C’était presque étrange. Cette impression que pour la première fois depuis que nous nous étions vu à ce gala Kael et moi avions une vraie conversation. Evidement je l’avais senti hésitant comme si livrer un pan de cette vie de famille lui était plus difficile que prévu - même en sachant qui j’étais. Ou peut-être surtout en sachant qui j’étais. Il avait pourtant fini par me parler de ses soeurs, nombreuses soeurs qui par conséquences étaient aussi les miennes… Toute cette autre famille que mon père avait su dissimuler pendant des années. « C'est ce que je me suis dit quand j'ai vu cette photo où vous étiez tous les trois à un gala. » Un peu étonné je n’avais pas tenté de dissimuler mes émotions. « C’est comme ça ? Que t’as su que j’existais ? Avec une photo ? » Il y avait fort à parier que ma soeur Leah était aussi sur cette photo - je ne me souvenais pas avoir beaucoup posé avec lui depuis que Leah était décédée. Je l’avais plutôt évité comme la peste - et il en avait fait de même. La mort de ma jeune soeur ayant montré un peu plus le côté égoïste de mon père qui - plutôt que de nous soutenir avait préféré se faire encore plus absent. « Vingt-sept ans. Et toi ? » Je sentais mon coeur battre un peu plus vite dans ma poitrine à cette réponse. Je devais à peine avoir quelques mois quand mon père avait eu son premier enfant avec cette autre femme. « 29… Je les ai un il y a un mois… » Nous avions sans doute à peine 1ans de différence.

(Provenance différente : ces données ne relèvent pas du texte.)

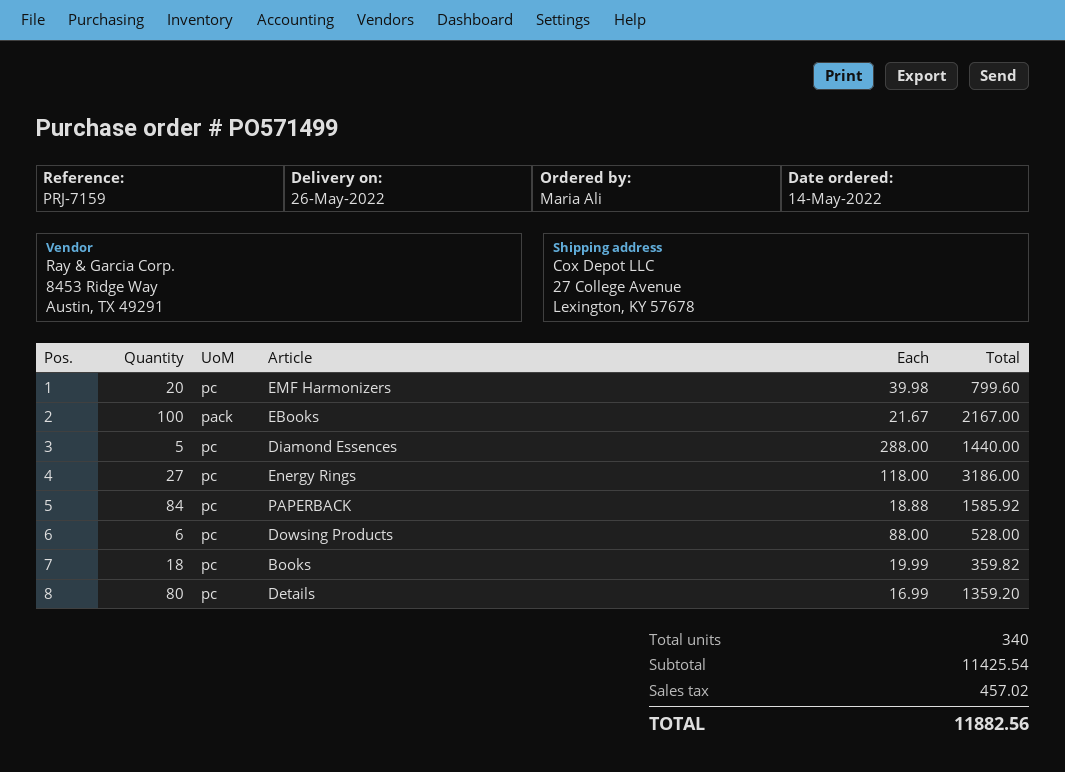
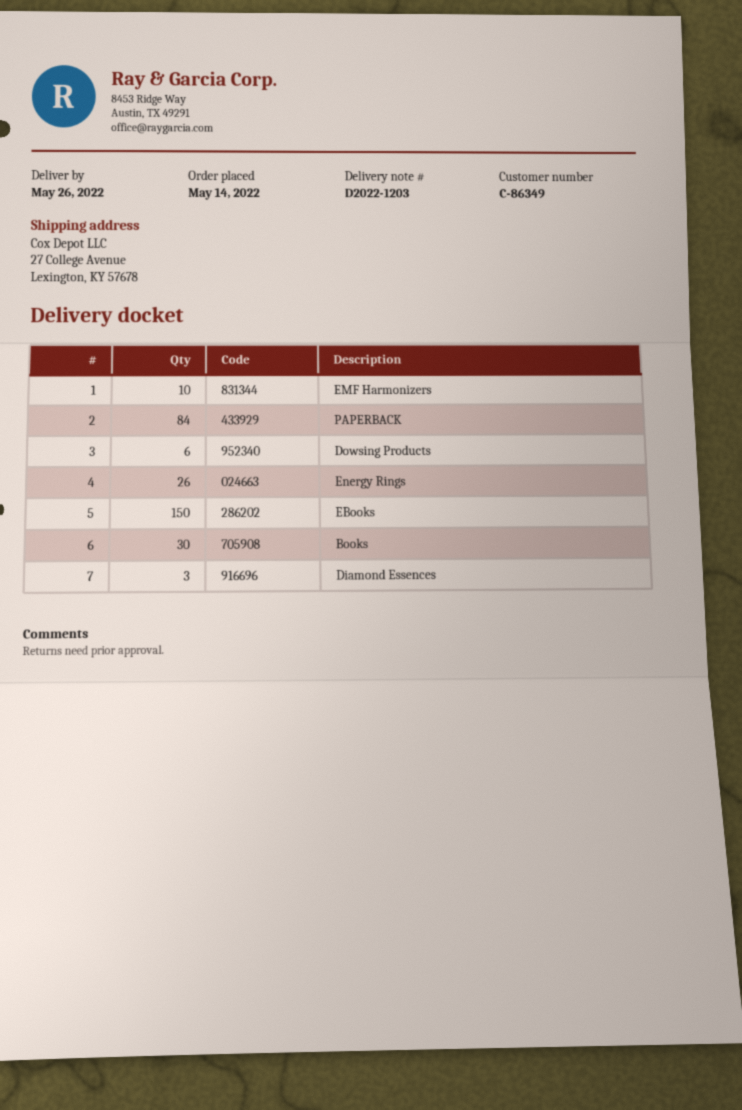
EMF Harmonizers: 20 -> 10
EBooks: 100 -> 150
Diamond Essences: 5 -> 3
Energy Rings: 27 -> 26
Books: 18 -> 30
Details: 80 -> none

Finalement j’avais pris le parti de présenter des excuses pour mon comportement. Même si j’estimais ma colère légitime je savais que Kael n’était pas le bon objet, que tout comme moi il était un victime de la vie qu’avait mené notre père. « Je ne l'ai toujours pas digéré non plus. Alors jte dois aussi des excuses. J'ai pas été cool avec toi alors que tu n'y es pour rien. Mais c'est différemment pour lui, je lui en veux encore. Comme tu dis, il a sciemment joué avec nous pendant toutes ces années. Ce n'était pas qu'une liaison, qu'un accident. Il a voulu cette famille avec ma mère... » Les mots étaient douloureux parce que quelque part je me sentais à part - je me sentais privé d’une famille qui était aussi la mienne. Leah était morte et je m’étais retrouvé seul - j’avais cru l’être. Le seul enfant d’un père exigant et déçu de ma minable carrière comme il le disait lui même. « C’est vraiment un connard putain. » Ca m’avait presque fait rire tellement je trouvais la situation pitoyable. « Mais je comprends maintenant pourquoi il n'était jamais là, pourquoi il était toujours en voyage. Et pourquoi il a toujours refusé d'épouser ma mère. Il était déjà marié. Mais ça, il s'est bien gardé de lui dire. » Marié à ma belle mère… Marié à ma mère avant ça. « Il était pas plus là pour nous tu sais… » Même dans ses moments où il était en ville il rentrait tard, il s’absentait si longtemps que parfois j’oublie presque son existence ce qui avait quelque chose de libérateur. « Mais je m’en plains pas… On était bien mieux sans lui. » Ma soeur elle avait bien plus souffert de l’absence de notre père que moi. Peut-être parce qu’avec elle, il avait certaines attentions, une certaine douceur qui jamais ne m’avait été réservée. « Comment il est avec toi ? Et…enfin avec tes soeurs ? » J’étais tout aussi intéressé de connaitre la relation que mon frère avait pu nouer avec notre paternel - commençant à imaginer qu’elle devait être aussi conflictuelle que la mienne au vu de ses choix de vie. Mais puis qu’il était supposé être le fils caché peut-être que mon père n’avait jamais eu les mêmes exigences.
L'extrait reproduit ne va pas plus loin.